The 3 common types of cloudy aquarium water are free-floating substrate particles, green water caused by algae, and white cloudiness which indicate a bacterial bloom.
If you just started your aquarium and experience grayish discoloration of the water, don’t panic. The gravel was probably still dirty, therefore free-floating particlesare clouding the tank. The particles will settle and also get picked up by the aquarium’s filter, allowing the water to clear up in a day or two.

Furthermore, a light haze after siphoning the gravel is harmless, and is likely caused by the minor disturbance of the substrate. This usually clears up within 24 hours.

A yellow discoloration or brown tint is typically attributed to high levels of dissolved organic matter. This can cause the pH to drop significantly, posing harm to the health of your aquarium fish.

Green Aquarium Water
Free-floating algae bloom
An algae bloom occurs, when free-floating planktonic single-celled algae, multiply at a rate that turns the water green.

Algae can reproduce at a rate at which visibility is strongly affected, hence it is often referred to as pea soup. An algae bloom can become so severe, causing your fish to disappear in a muck of green water.

The cause of green aquarium water is always the same — too much light & poor water quality.

Sources of excess light can include the aquarium light, intense room lighting, as well as direct sunlight.

Water changes provide little help in clearing the water. Algae spores are readily available in the water, including most waters sources used for changes.

Turning off the lights will not eliminate the problem, therefore this is an ineffective solution as the problem persists.

Algae consumes oxygen at night during photosynthesis. A severe algae bloom can deplete the tank of oxygen, therefore adequate oxygenation during the lights-off period is vital.

Decaying organic matter creates phosphate. Rinsing the filter more frequently during an algae bloom, will help eliminate some of this decaying matter. The gravel should also be regularly siphoned in order to remove settled organic waste.

White Cloudy Aquarium Water
A bacterial bloom
White cloudy aquarium water is the result of a bacteria bloom.

Cleaning the filters all at once, or changing the gravel can trigger a bacteria bloom. Both remove beneficial bacteria colonies, which have settled on the filter media or substrate.

Other potential causes include treatment of the aquarium with antibiotics, which may destroy these colonies, or the completion of the initial break-in of the aquarium (establishment of the nitrogen cycle).

The initial loss of beneficial bacteria results in nutrient rich water, which presents re-establishing bacteria with a high food environment. This over-abundance of food leads to explosive bacterial growth, which can be observed by the development of hazy white aquarium water.

Why should you be concerned about a bacteria bloom?
Bacteria need oxygen. A few grams of bacteria consume about the same amount as an adult human. A prolonged bacteria bloom may significantly decrease oxygen in the water, threatening healthy aquatic life. Immediate action is required if the problem is severe and/or persists.

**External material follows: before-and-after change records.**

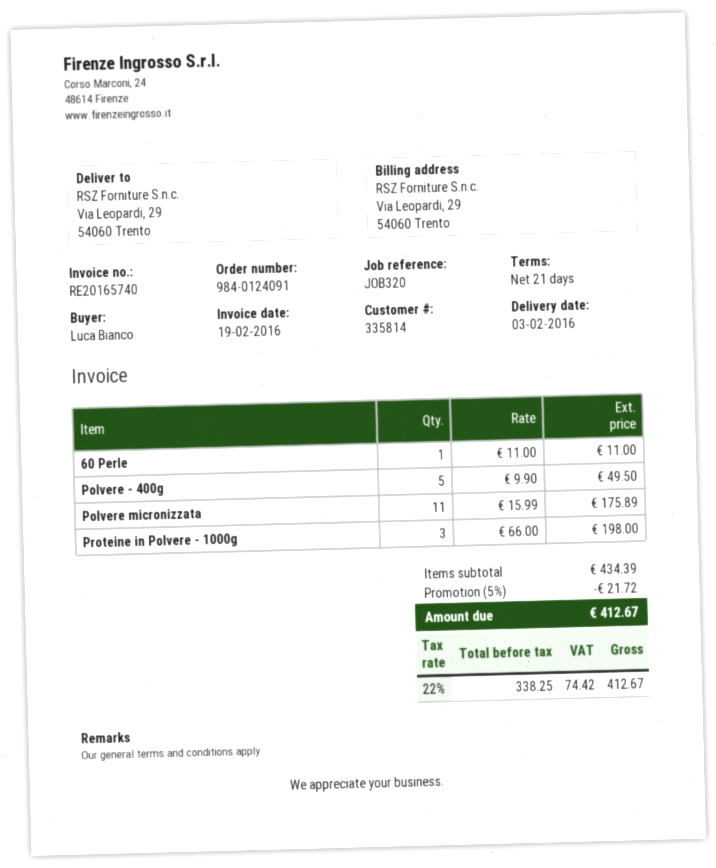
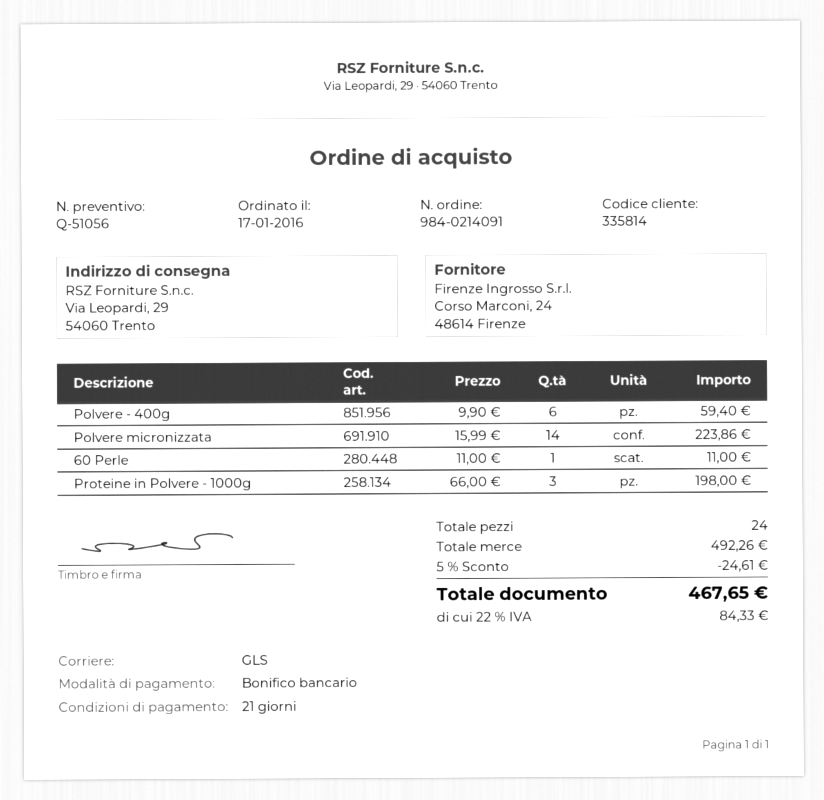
order number: 984-0124091 -> 984-0214091
Polvere - 400g: 5 x 9.90 = 49.50 -> 6 x 9.90 = 59.40
Polvere micronizzata: 11 x 15.99 = 175.89 -> 14 x 15.99 = 223.86
subtotal: 434.39 -> 492.26
discount: 5% = 21.72 -> 5% = 24.61
tax: 22% = 74.42 -> 22% = 84.33
total: 412.67 -> 467.65

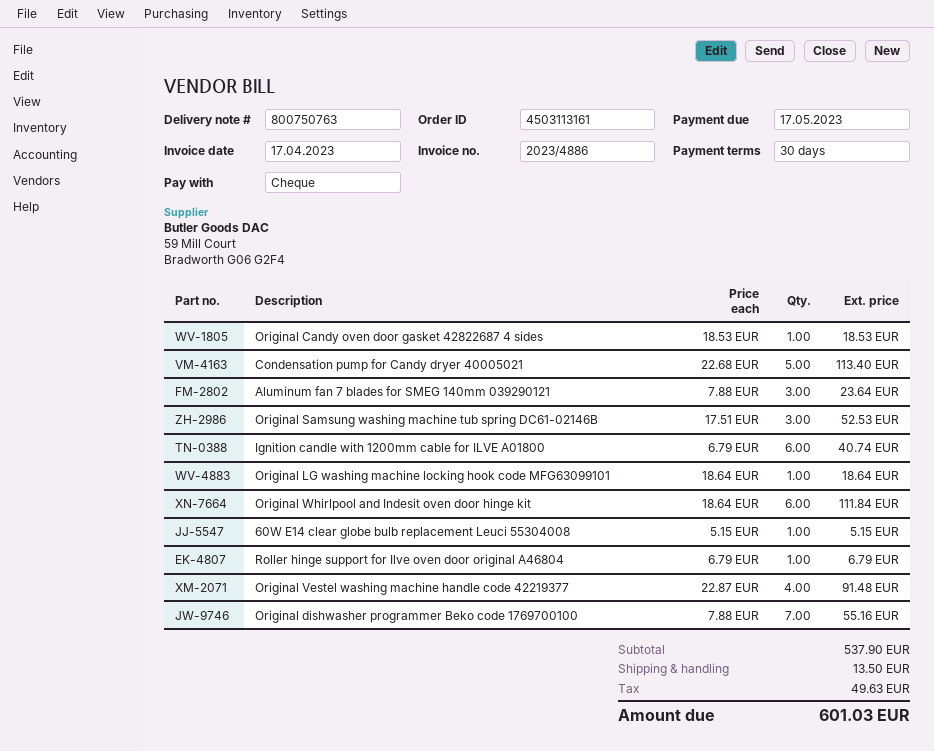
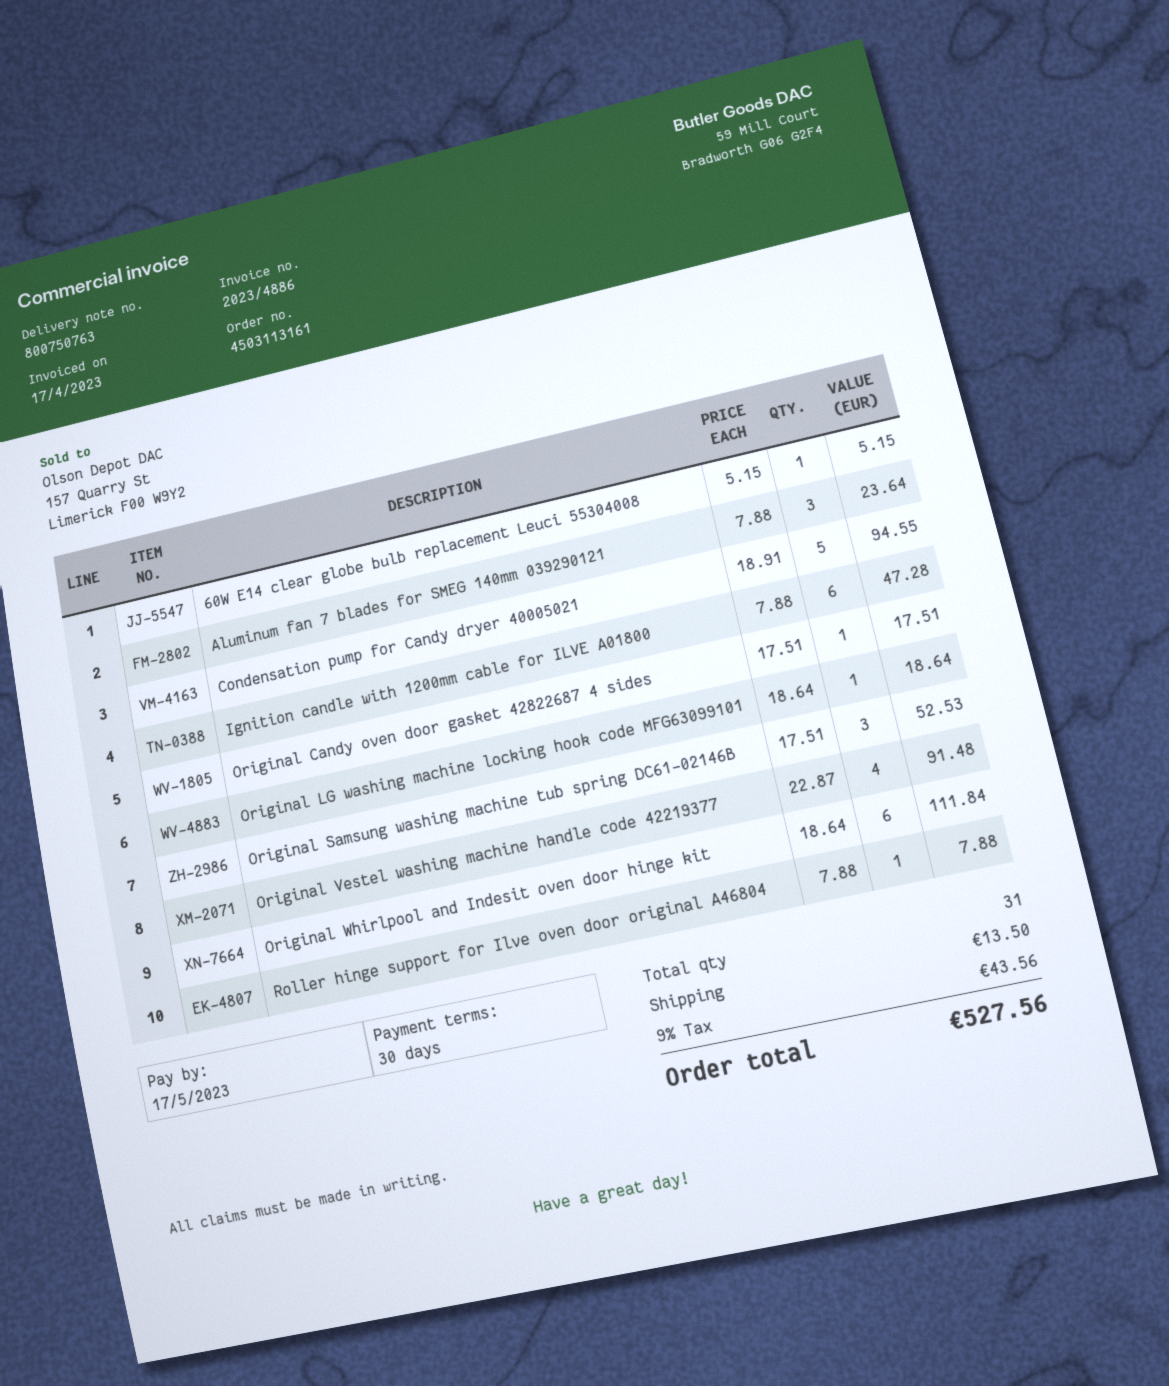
Original Candy oven door gasket 42822687 4 sides: 1 x 18.53 = 18.53 -> 1 x 17.51 = 17.51
Condensation pump for Candy dryer 40005021: 5 x 22.68 = 113.40 -> 5 x 18.91 = 94.55
Ignition candle with 1200mm cable for ILVE A01800: 6 x 6.79 = 40.74 -> 6 x 7.88 = 47.28
Roller hinge support for Ilve oven door original A46804: 1 x 6.79 = 6.79 -> 1 x 7.88 = 7.88
Original dishwasher programmer Beko code 1769700100: 7 x 7.88 = 55.16 -> none
tax: 49.63 -> 43.56
total: 601.03 -> 527.56

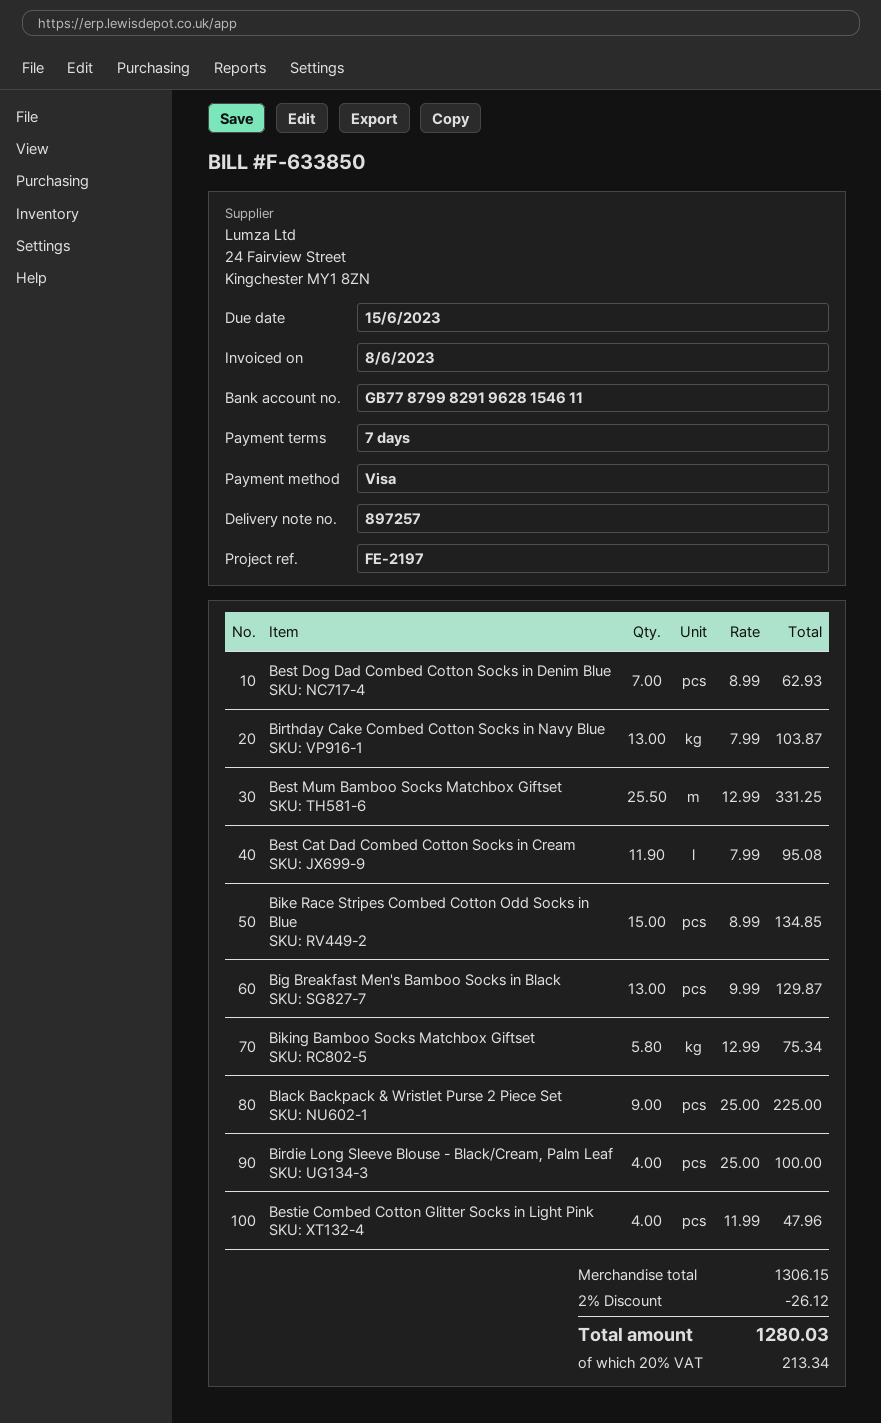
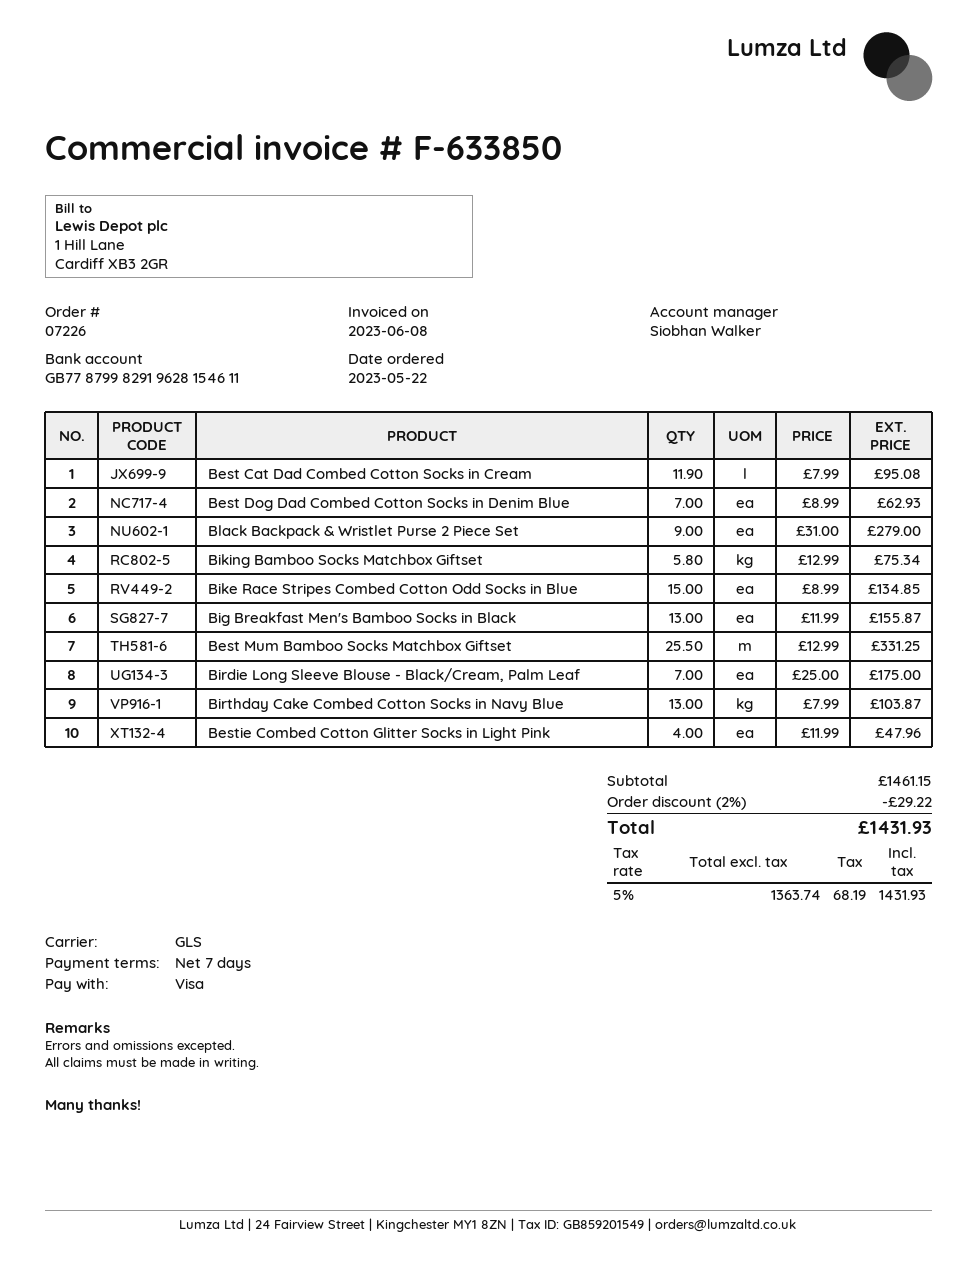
Big Breakfast Men's Bamboo Socks in Black: 13 x 9.99 = 129.87 -> 13 x 11.99 = 155.87
Black Backpack & Wristlet Purse 2 Piece Set: 9 x 25.00 = 225.00 -> 9 x 31.00 = 279.00
Birdie Long Sleeve Blouse - Black/Cream, Palm Leaf: 4 x 25.00 = 100.00 -> 7 x 25.00 = 175.00
subtotal: 1306.15 -> 1461.15
discount: 2% = 26.12 -> 2% = 29.22
tax: 20% = 213.34 -> 5% = 68.19
total: 1280.03 -> 1431.93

We also recommend checking ammonia levels when a bacteria bloom occurs, as ammonia may rise to dangerous levels.

In a salt-water aquarium, a protein skimmer usually helps prevent bacteria blooms by removing free-floating bacteria from the aquarium water.

When a bacteria bloom is detected in a saltwater tank, check to make sure the skimmer is dialed in to run efficiently.

A severe bloom can create an oily film and enough foam-depressing agents to make a skimmer go flat (no foam, no function). This condition should be viewed as a potentially serious threat to the health of the aquarium. In addition to oxygen depletion, toxicity of ammonia increases at higher pH levels, typically found in salt-water environments.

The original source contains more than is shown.